== Source data ==
--------------------------------

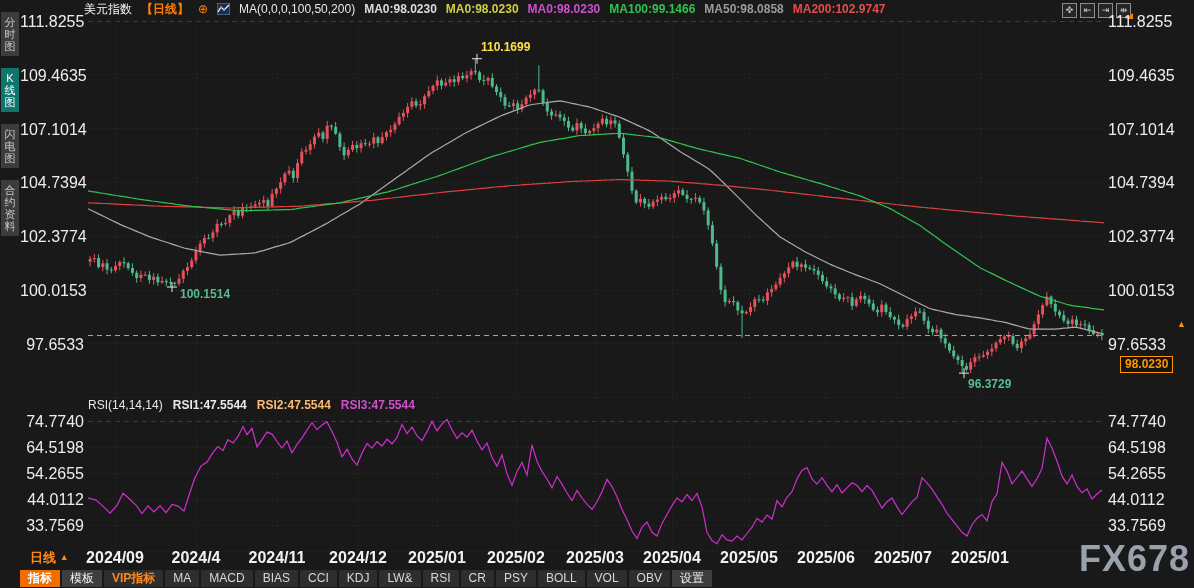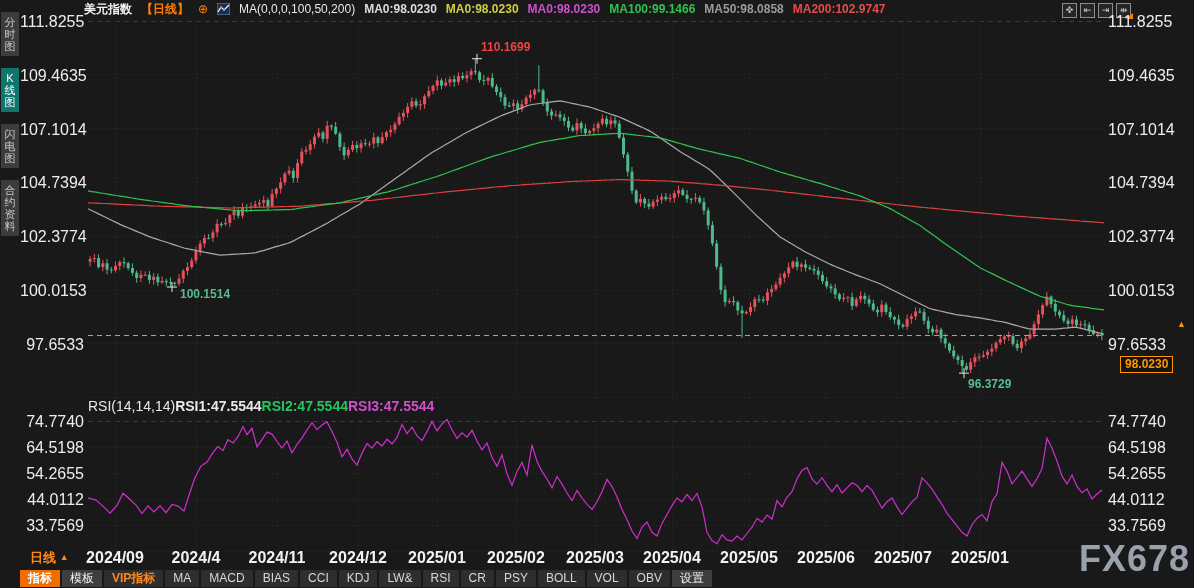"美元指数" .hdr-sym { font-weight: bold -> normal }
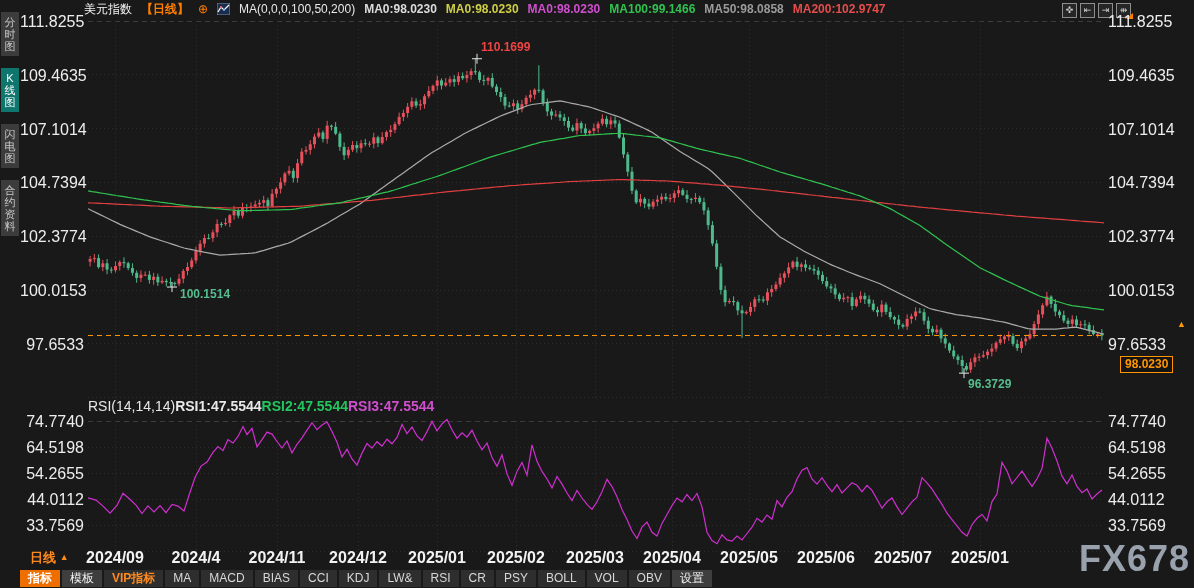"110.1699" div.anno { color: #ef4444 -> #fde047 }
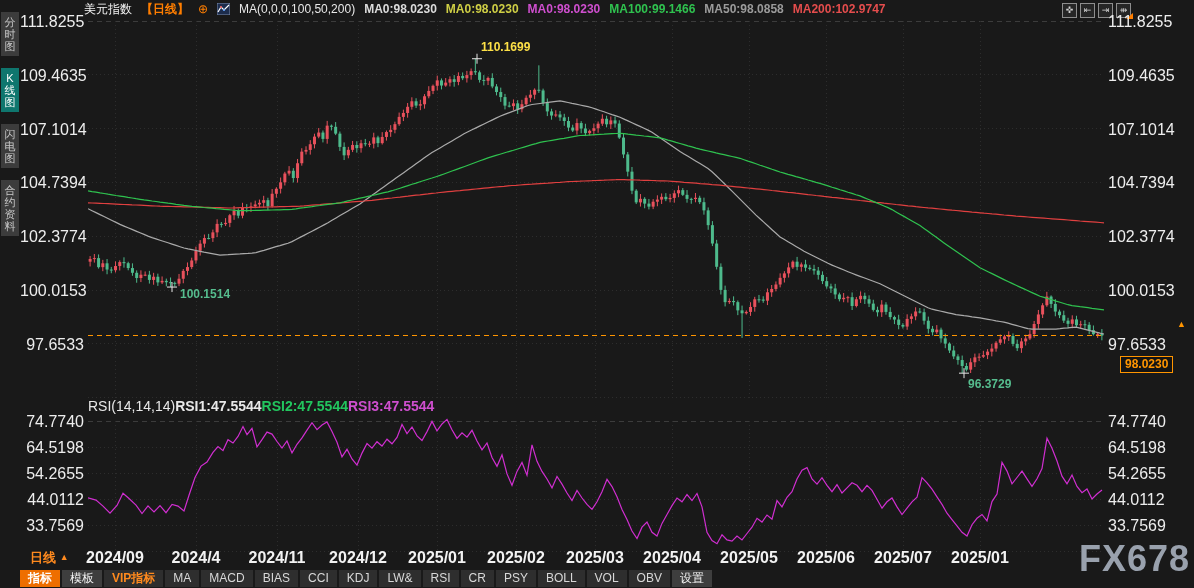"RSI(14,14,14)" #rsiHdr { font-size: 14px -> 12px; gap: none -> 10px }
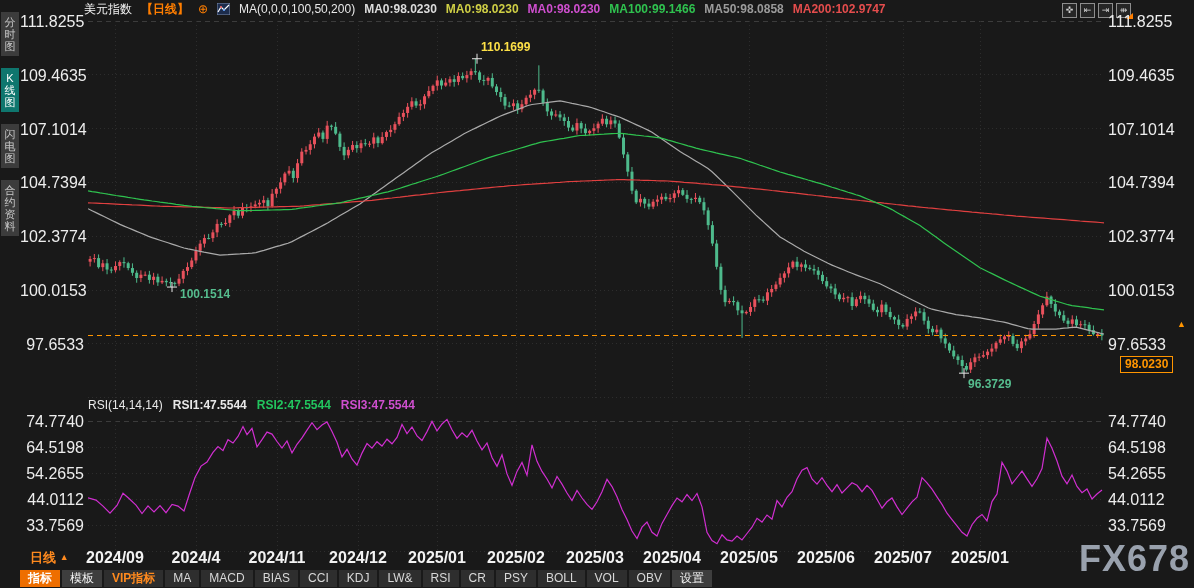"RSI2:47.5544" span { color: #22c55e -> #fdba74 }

--------------------------------

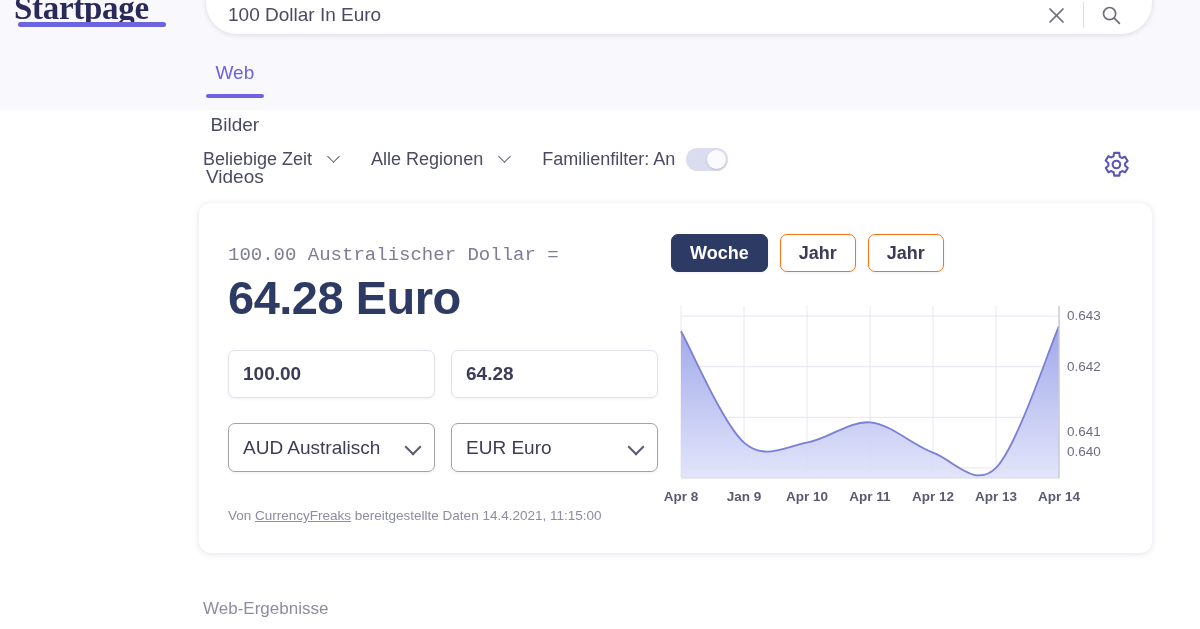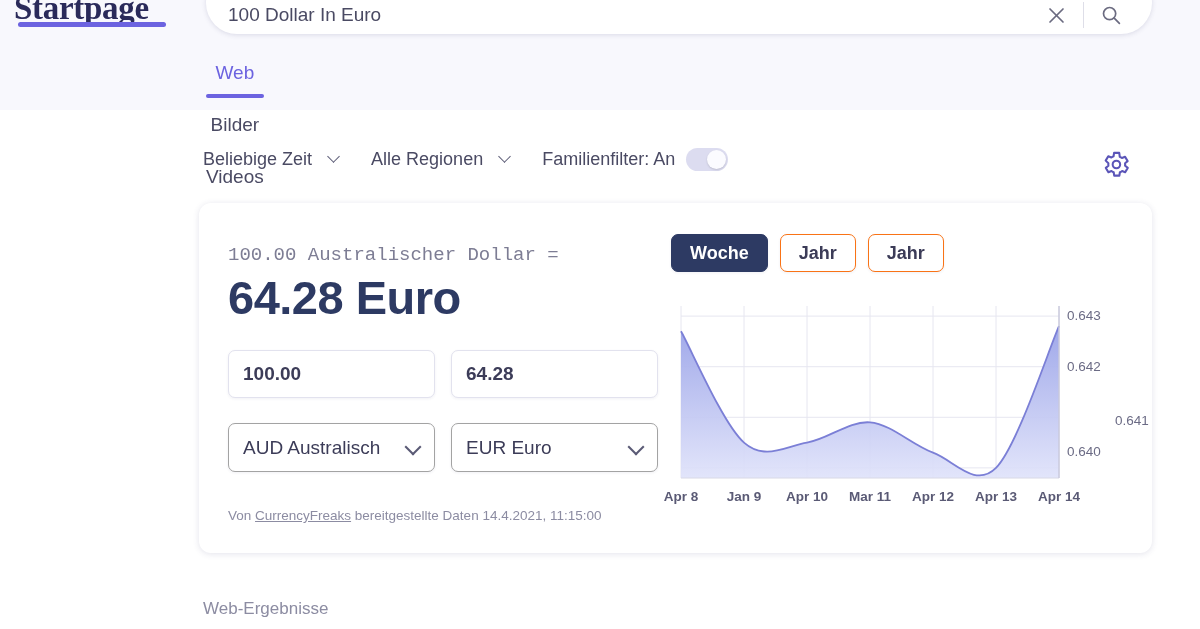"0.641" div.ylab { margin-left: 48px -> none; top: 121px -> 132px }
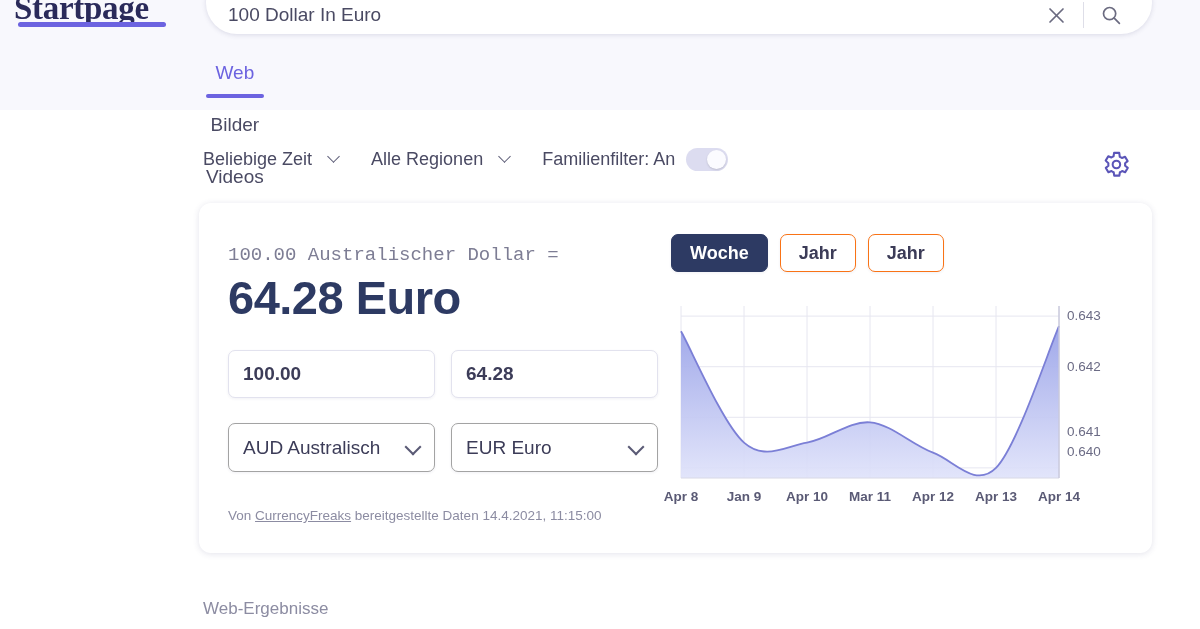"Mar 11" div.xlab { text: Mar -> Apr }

--------------------------------

Beginning with the line holding "font-weight: bold ->" in the material above, restate word for word each line through the line holding "color: #22c55e ->", and exclude pictures.

== Problem solution ==
"美元指数" .hdr-sym { font-weight: bold -> normal }
"110.1699" div.anno { color: #ef4444 -> #fde047 }
"RSI(14,14,14)" #rsiHdr { font-size: 14px -> 12px; gap: none -> 10px }
"RSI2:47.5544" span { color: #22c55e -> #fdba74 }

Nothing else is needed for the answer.